[[ RECORDS SUPPLIED open ]]

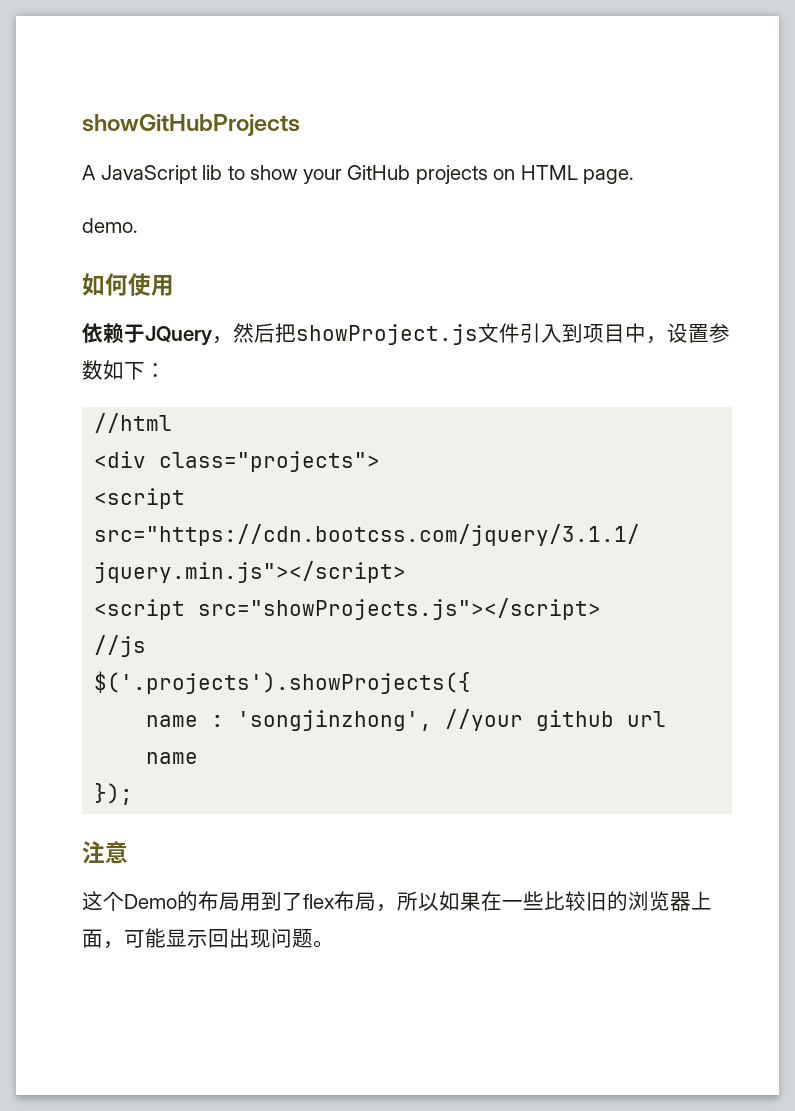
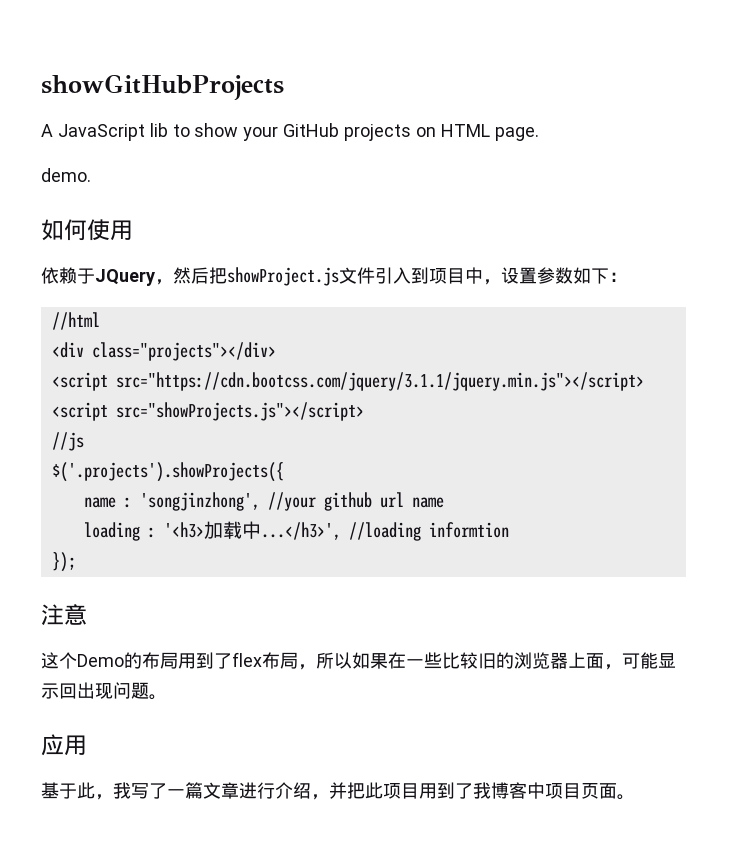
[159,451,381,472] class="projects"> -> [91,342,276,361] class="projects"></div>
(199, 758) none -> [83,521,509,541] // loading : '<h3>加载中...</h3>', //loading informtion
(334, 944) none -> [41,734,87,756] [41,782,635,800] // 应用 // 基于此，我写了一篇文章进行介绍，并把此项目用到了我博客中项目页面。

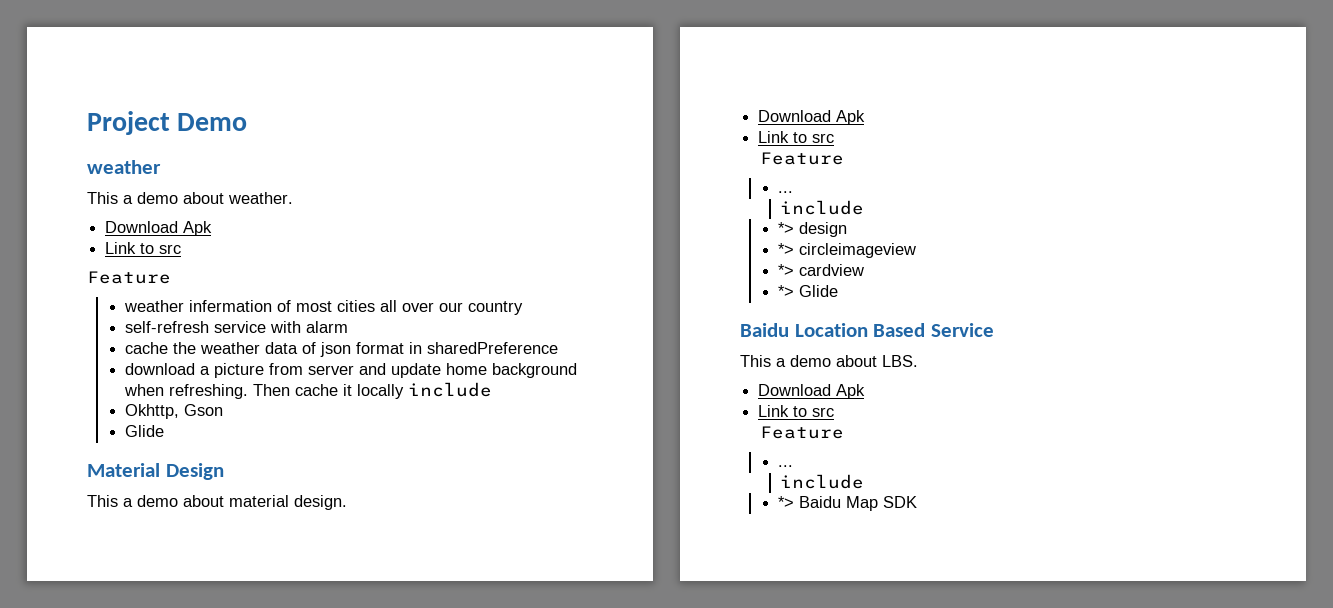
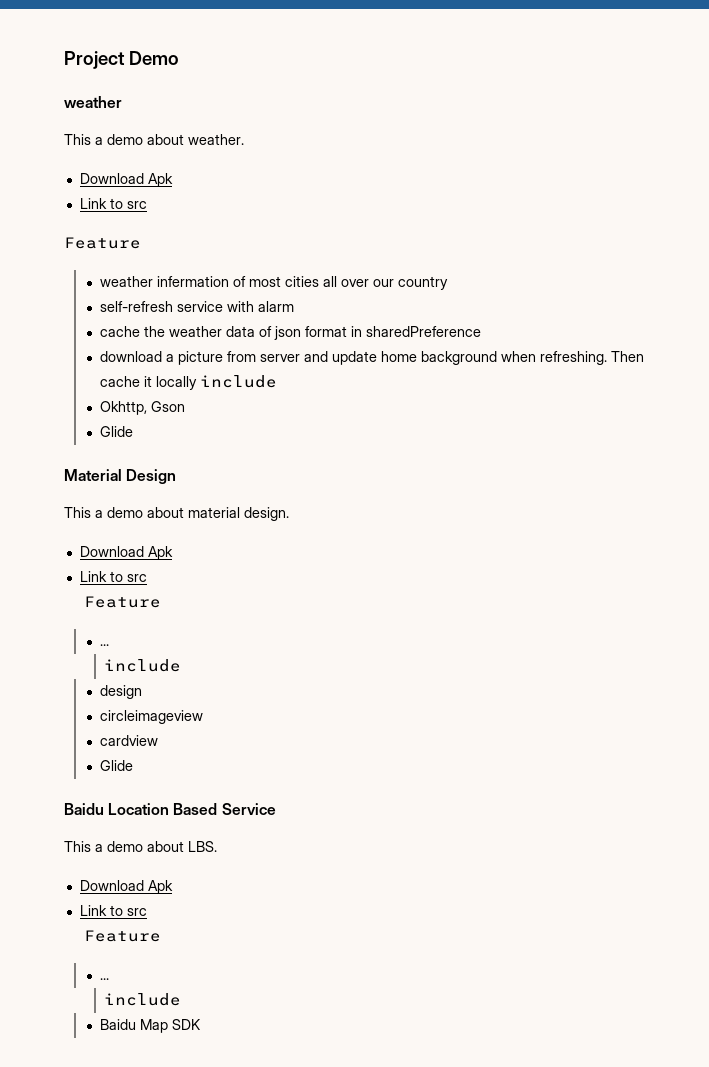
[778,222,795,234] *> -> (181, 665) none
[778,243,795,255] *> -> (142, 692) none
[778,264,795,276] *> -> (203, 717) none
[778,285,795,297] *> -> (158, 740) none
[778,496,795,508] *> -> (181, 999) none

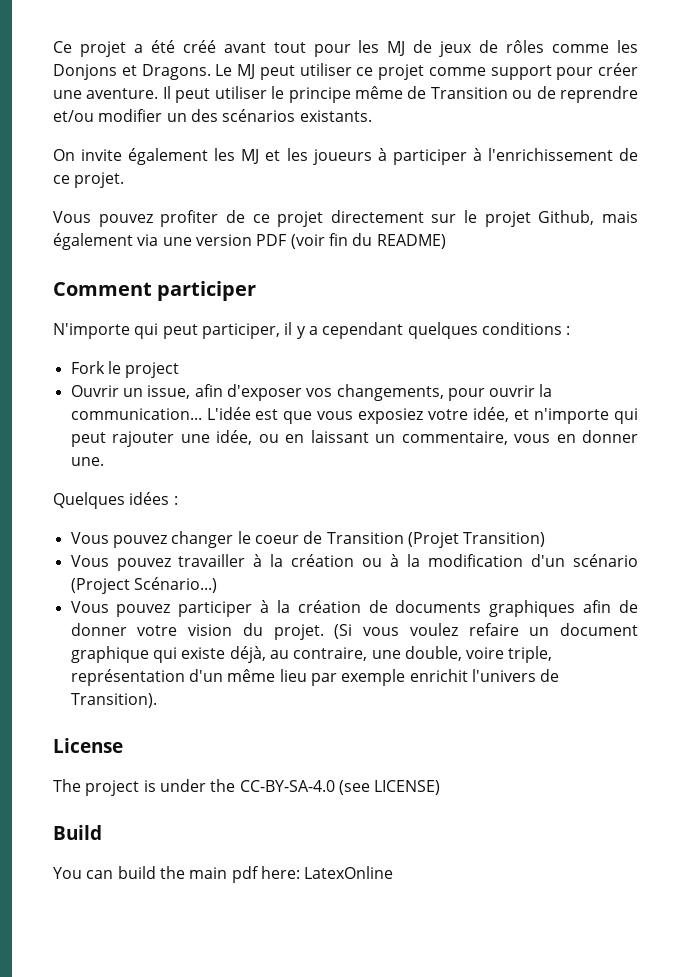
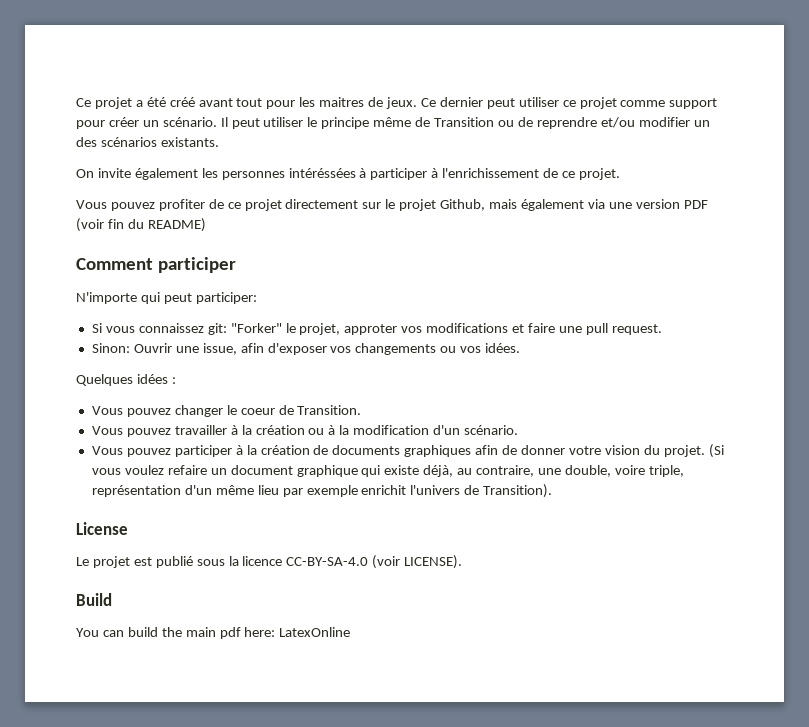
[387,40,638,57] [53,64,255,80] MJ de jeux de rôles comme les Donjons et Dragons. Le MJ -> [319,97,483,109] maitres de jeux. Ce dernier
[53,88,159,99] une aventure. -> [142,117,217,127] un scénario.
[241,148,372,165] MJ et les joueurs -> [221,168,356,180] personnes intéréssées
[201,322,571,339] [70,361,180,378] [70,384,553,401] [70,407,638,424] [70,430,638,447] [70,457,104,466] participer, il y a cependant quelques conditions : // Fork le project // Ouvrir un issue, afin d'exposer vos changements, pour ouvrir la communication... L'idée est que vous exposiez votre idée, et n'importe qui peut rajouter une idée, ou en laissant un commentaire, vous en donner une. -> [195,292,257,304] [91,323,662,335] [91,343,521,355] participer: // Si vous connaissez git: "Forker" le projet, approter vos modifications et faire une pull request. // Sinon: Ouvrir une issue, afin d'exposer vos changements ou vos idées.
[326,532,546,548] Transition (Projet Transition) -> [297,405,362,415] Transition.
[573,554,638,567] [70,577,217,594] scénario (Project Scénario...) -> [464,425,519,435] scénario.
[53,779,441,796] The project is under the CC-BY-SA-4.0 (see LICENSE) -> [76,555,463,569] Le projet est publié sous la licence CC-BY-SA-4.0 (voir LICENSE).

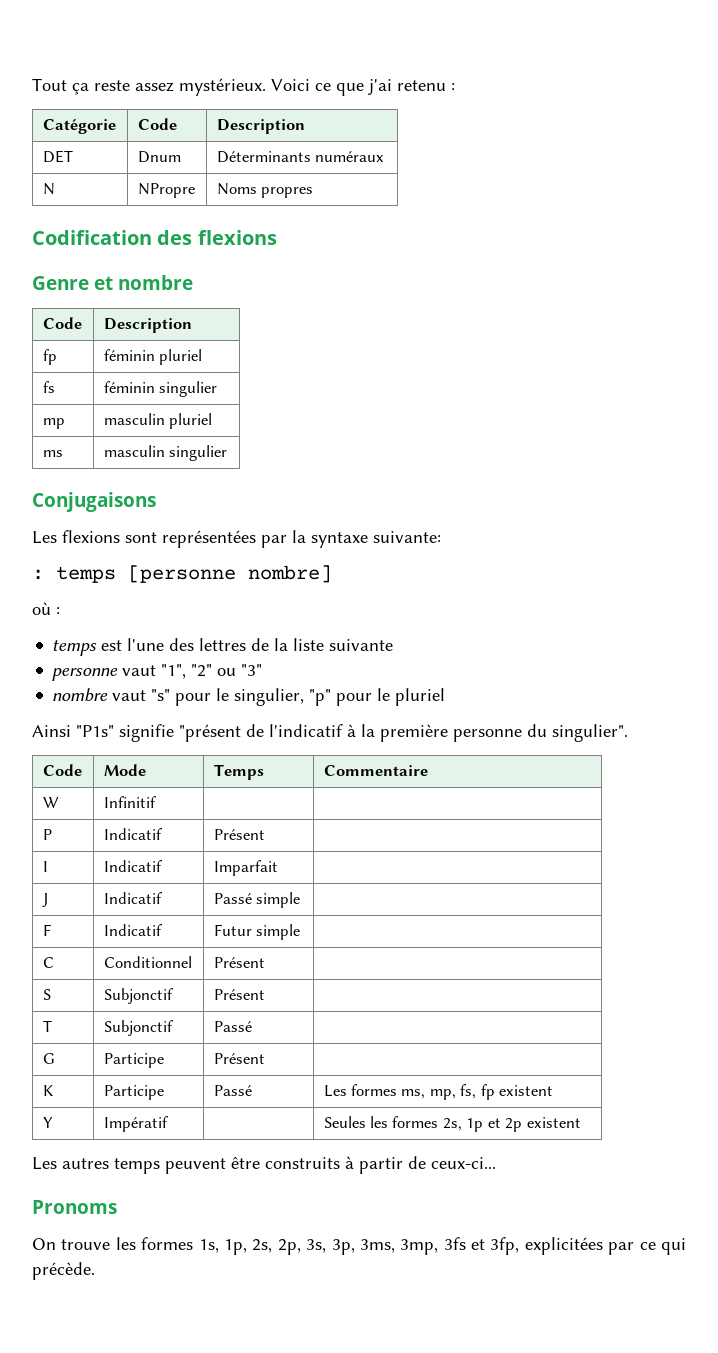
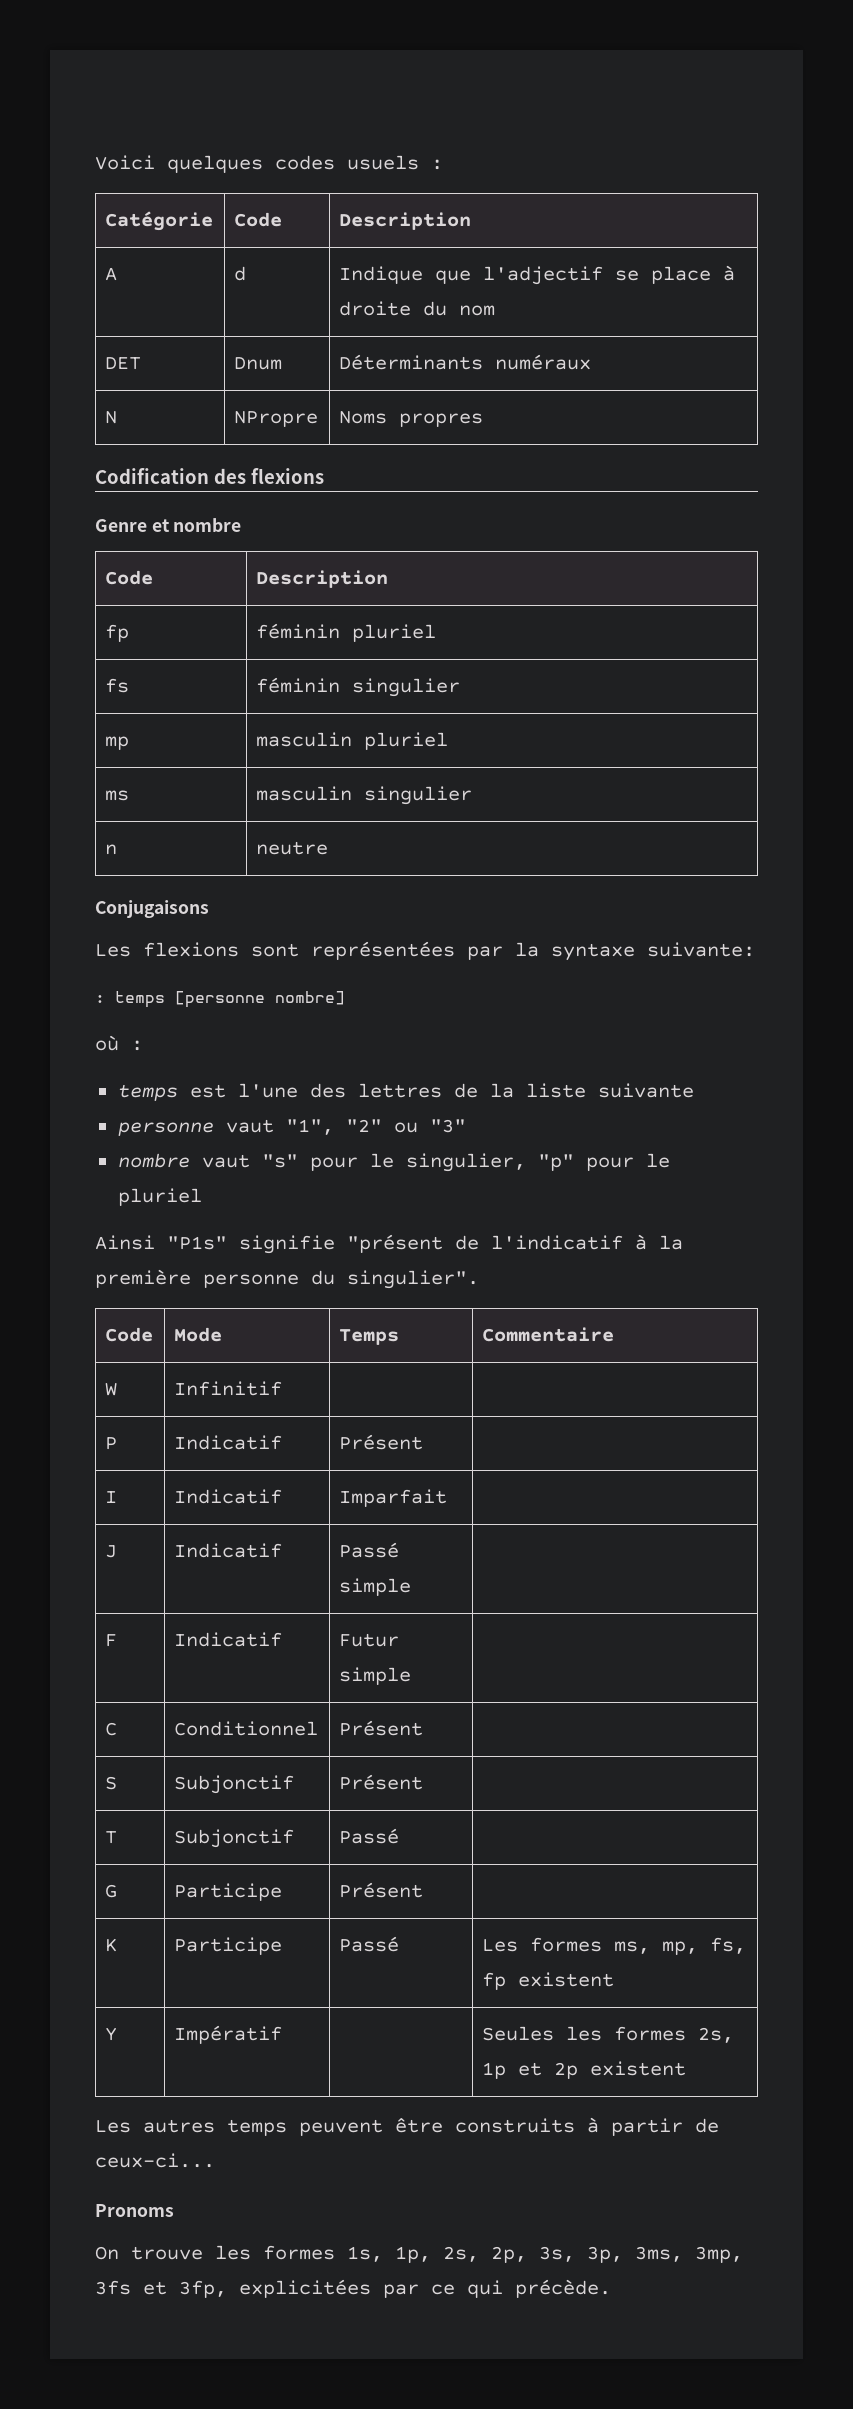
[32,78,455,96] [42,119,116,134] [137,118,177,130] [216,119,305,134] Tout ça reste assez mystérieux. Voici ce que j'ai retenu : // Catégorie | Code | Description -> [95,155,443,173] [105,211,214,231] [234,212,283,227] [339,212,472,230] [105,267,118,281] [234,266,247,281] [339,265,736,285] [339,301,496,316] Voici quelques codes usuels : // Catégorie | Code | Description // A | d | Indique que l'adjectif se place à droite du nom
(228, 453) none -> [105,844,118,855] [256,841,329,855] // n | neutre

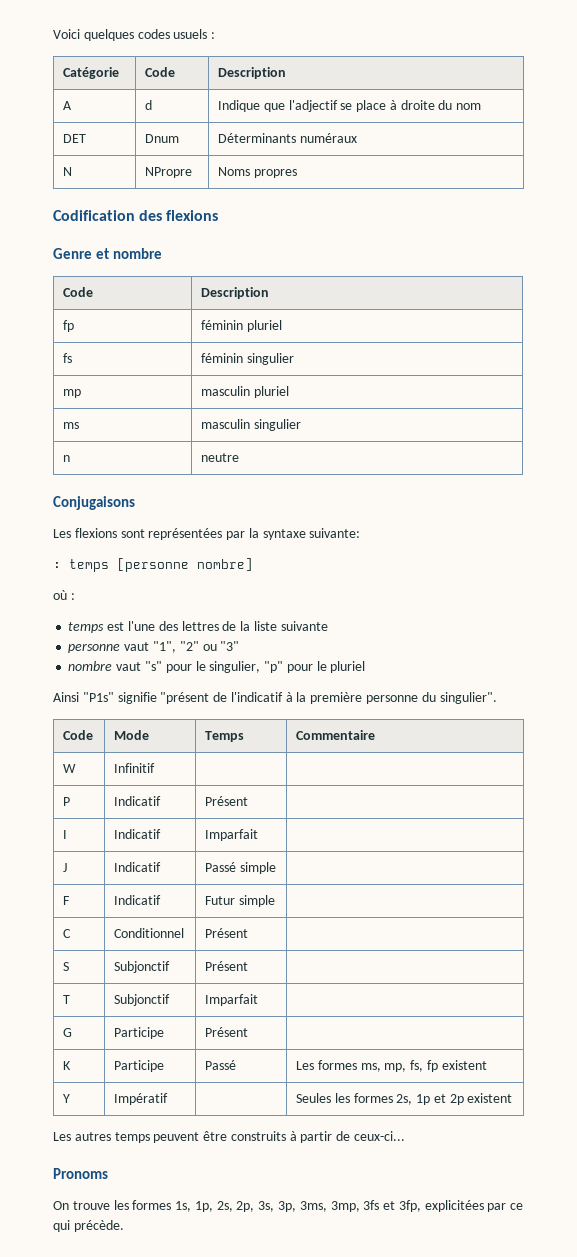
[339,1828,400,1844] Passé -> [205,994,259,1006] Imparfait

[[ RECORDS SUPPLIED closed ]]

**PROMPT:**
Among the lines of the preceding data, which ones hold the word "none"? List them.

**TASK SOLUTION:**
(199, 758) none -> [83,521,509,541] // loading : '<h3>加载中...</h3>', //loading informtion
(334, 944) none -> [41,734,87,756] [41,782,635,800] // 应用 // 基于此，我写了一篇文章进行介绍，并把此项目用到了我博客中项目页面。
[778,222,795,234] *> -> (181, 665) none
[778,243,795,255] *> -> (142, 692) none
[778,264,795,276] *> -> (203, 717) none
[778,285,795,297] *> -> (158, 740) none
[778,496,795,508] *> -> (181, 999) none
(228, 453) none -> [105,844,118,855] [256,841,329,855] // n | neutre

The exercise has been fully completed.